Secondly, in the first iteration test there were no erased elements and hence while the boolean colony had branching code (to enable skipping of an individual element when it's corresponding skipfield node indicated it was erased), the CPU's branch prediction could lower the performance cost of the branching code minimizing cache misses, as there was only one path for the branch to take at this point, due to lack of erasures. But with 25% of all elements erased, the iterator will detect a skipped element 25% of the time, the default branching that the CPU will predict is therefore wrong 25% of the time, which dramatically increases the cost of the branching code. We will now show this effect further by erasing 50% of all elements in the original containers at random:
Here the boolean colony's iteration performance is worse than the 25% erasure performance, because for 50% randomized erasures there is no chance for the CPU's branch prediction to be correct any more than 50% of the time. The jump-counting colony's iteration performance continues to scale proportionally to the number of erasures, as does the std::vector's. Now we erase 75% of all elements in the original containers:
The jump-counting colony continues to scale proportionally to the number of erasures. The boolean approaches performs slightly better than in the 50% erasure iteration test, the likely reason being that at this point the CPU branch prediction can work at least as adequately as it did with the 25% erasure iteration, but unlike that benchmark, in the case iterating when 75% of all elements have been erased, only 25% of the original elements are having their values read, as opposed to the 75% of all original elements having their values read in the 25% erasure iteration test. It's also worth noting that at this point erasure performance for the boolean colony almost matches the colony with the jump-counting skipfield
Overall we can see that not only the lack of branch code but also the lack of reliance on CPU branch prediction plays a large role in the performance of a jump-counting pattern, over a simple boolean pattern. On a CPU without branch prediction, we can expect the boolean pattern to perform worse in the majority of cases, with the performance being closer to the 50% erasure iteration test. The rest of the performance loss is made up of the number of reads necessary for the boolean skipfield, versus a jump-counting skipfield.

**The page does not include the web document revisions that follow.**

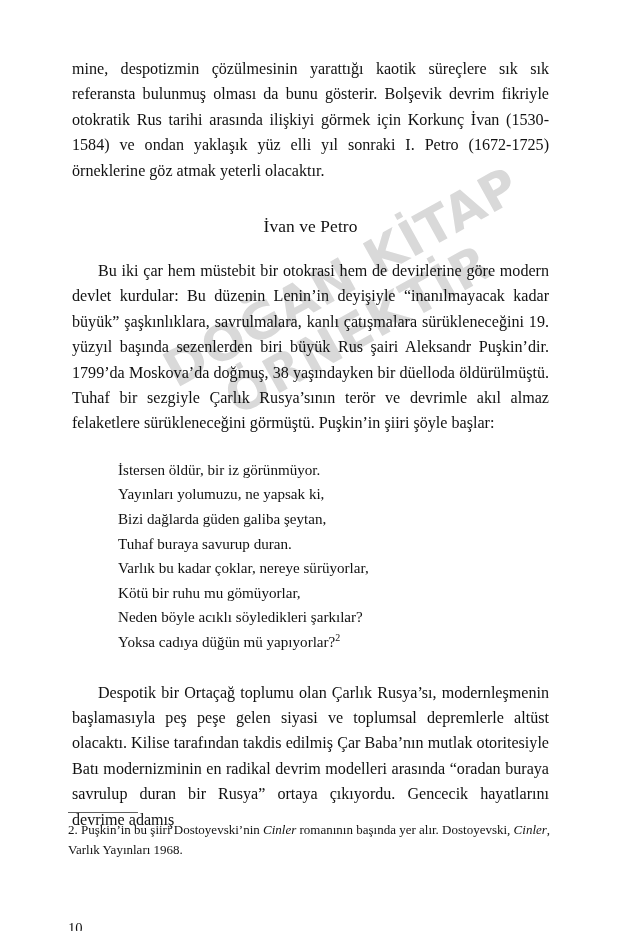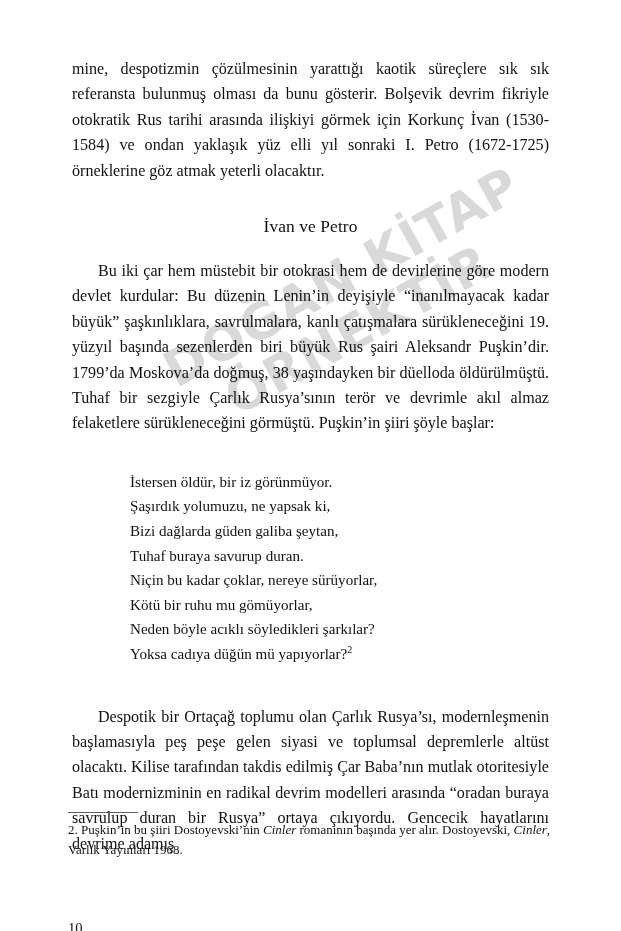--- a/index.html
+++ b/index.html
@@ -62,7 +62,7 @@
 
   
   .poem {
-    margin: 12px;
+    margin: 0;
     padding: 0 0 0 50px;
     list-style: none;
   }

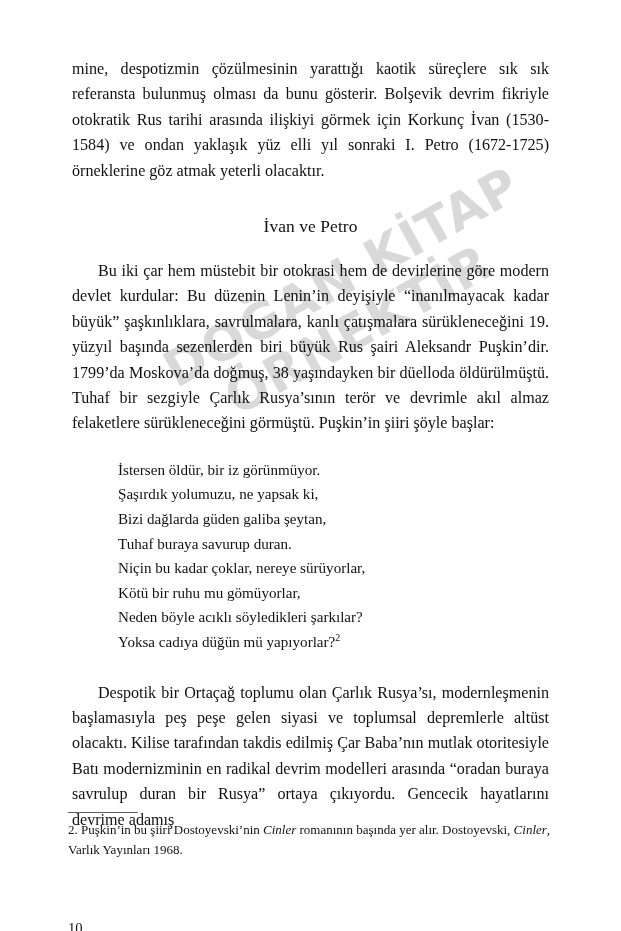--- a/index.html
+++ b/index.html
@@ -183,7 +183,7 @@
 
     <ul class="poem">
       <li>İstersen öldür, bir iz görünmüyor.</li>
-      <li>Şaşırdık yolumuzu, ne yapsak ki,</li>
+      <li>Yayınları yolumuzu, ne yapsak ki,</li>
       <li>Bizi dağlarda güden galiba şeytan,</li>
       <li>Tuhaf buraya savurup duran.</li>
       <li>Niçin bu kadar çoklar, nereye sürüyorlar,</li>

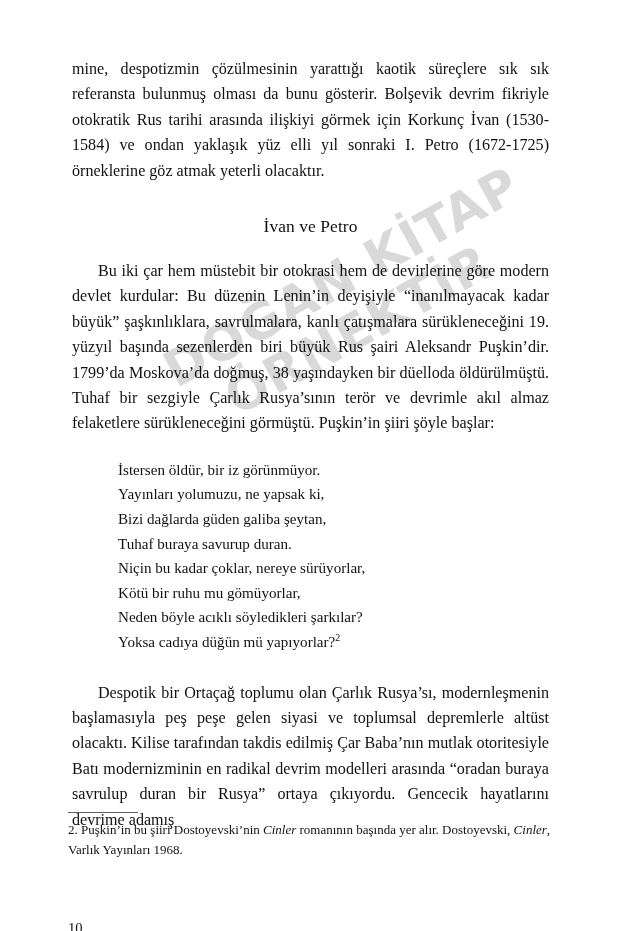--- a/index.html
+++ b/index.html
@@ -186,7 +186,7 @@
       <li>Yayınları yolumuzu, ne yapsak ki,</li>
       <li>Bizi dağlarda güden galiba şeytan,</li>
       <li>Tuhaf buraya savurup duran.</li>
-      <li>Niçin bu kadar çoklar, nereye sürüyorlar,</li>
+      <li>Varlık bu kadar çoklar, nereye sürüyorlar,</li>
       <li>Kötü bir ruhu mu gömüyorlar,</li>
       <li>Neden böyle acıklı söyledikleri şarkılar?</li>
       <li><span>Yoksa cadıya düğün mü yapıyorlar?</span><sup>2</sup></li>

Lastly we perform a slightly different test, simply to compare the performance of a std::deque - the one container under GCC which has performance characteristics that are contendors to colony in the same contexts. Again, we use a boolean skipfield for deque instead of doing proper erasure. This should show the performance benefit of a colony's structure over a deque's ignoring the jump-counting skipfield pattern.
From this we can see that a colony's internal structure can perform better than a std::deque's, regardless of whether a jump-counting or regular boolean skipfield is used - this is likely due to the fewer memory allocations necessary for colony due to it's 2x growth factor.